Monthly Archives: December 2014

Earth & Water

My favorite smells come from the green loamy earth and the blue churning sea.

I am ten years old. I stand beside my grandfather on the pier … it’s called Scotch Bonnet, but that matters little. I don’t remember what time of year it is, but it’s almost cold. I’m wearing a bright green Winnie-the-Pooh jacket, but the wind coming off the sea makes me shiver a little. i don’t say anything … If Grandpa Jack sees that, this time will be over and I’m not really ready for that. We are at the very end of the Pier, and it’s swaying a little on the tide.

I am thirteen. I am alone in the woods. I am hiding from angry voices and accusing arguments. My safe world is breaking apart (not for the last time) and I just want to be in the quiet. I sit beneath a tall tree, wedging myself into it’s mossy roots. The tree sways a little and I close my eyes.

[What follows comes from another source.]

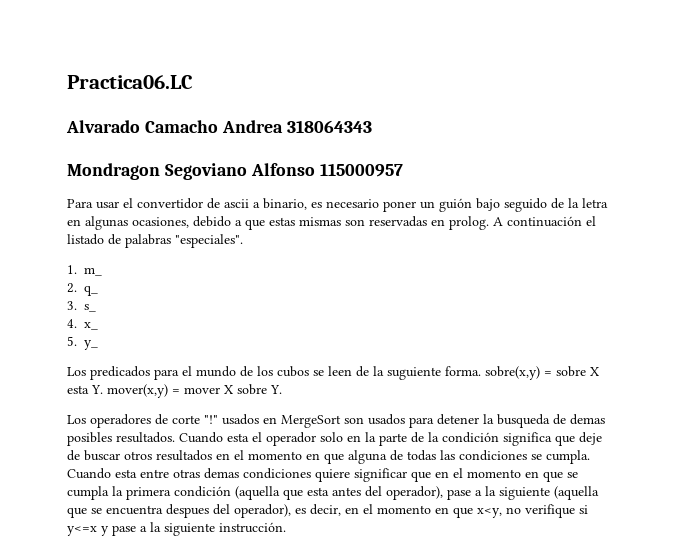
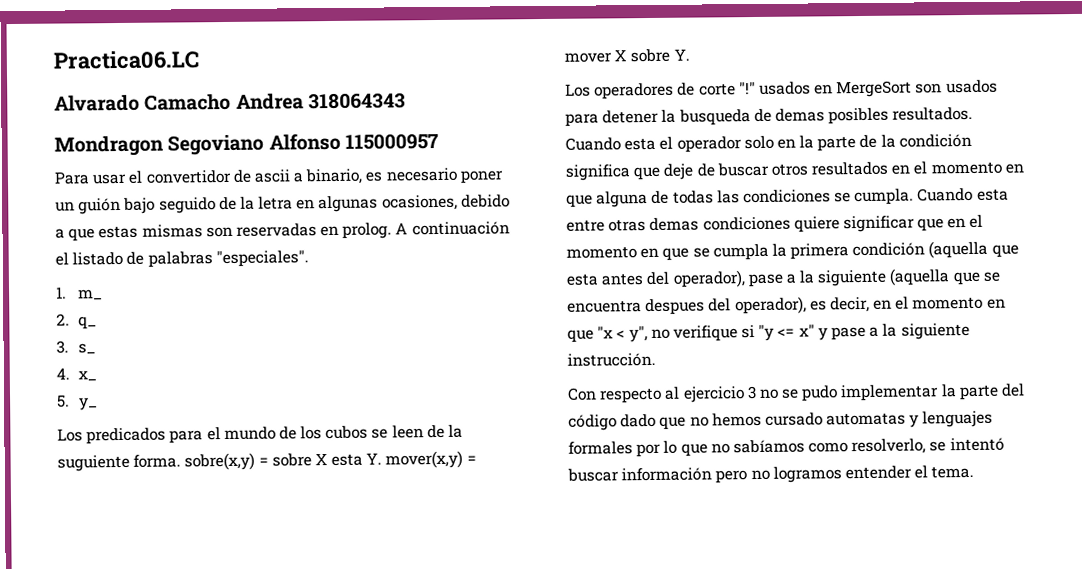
- Cuando esta entre otras demas condiciones quiere significar que en el momento en que se cumpla la primera condición (aquella que esta antes del operador), pase a la siguiente (aquella que se encuentra despues del operador), es decir, en el momento en que x<y, no verifique si y<=x y pase a la siguiente instrucción.
+ Cuando esta entre otras demas condiciones quiere significar que en el momento en que se cumpla la primera condición (aquella que esta antes del operador), pase a la siguiente (aquella que se encuentra despues del operador), es decir, en el momento en que "x < y", no verifique si "y <= x" y pase a la siguiente instrucción.
+ Con respecto al ejercicio 3 no se pudo implementar la parte del código dado que no hemos cursado automatas y lenguajes formales por lo que no sabíamos como resolverlo, se intentó buscar información pero no logramos entender el tema.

Ten. There are caught fish, and the salty smell of the sea. The smell of the fish mixes in my Grandpa’s favorite clothes along with his pipe tobacco. Sir Walter Raleigh brand. Such a noble name. Sometimes, when he’s away, I open the tin just a bit to inhale the rich, earthy, heady aroma of fresh leaves …

Thirteen. The floor of the wood is littered with last season’s dead leaves. If I dig my fingers into the ground and raise them to my face … I remember a worn plaid woolen shirt, a bit stiff with salt.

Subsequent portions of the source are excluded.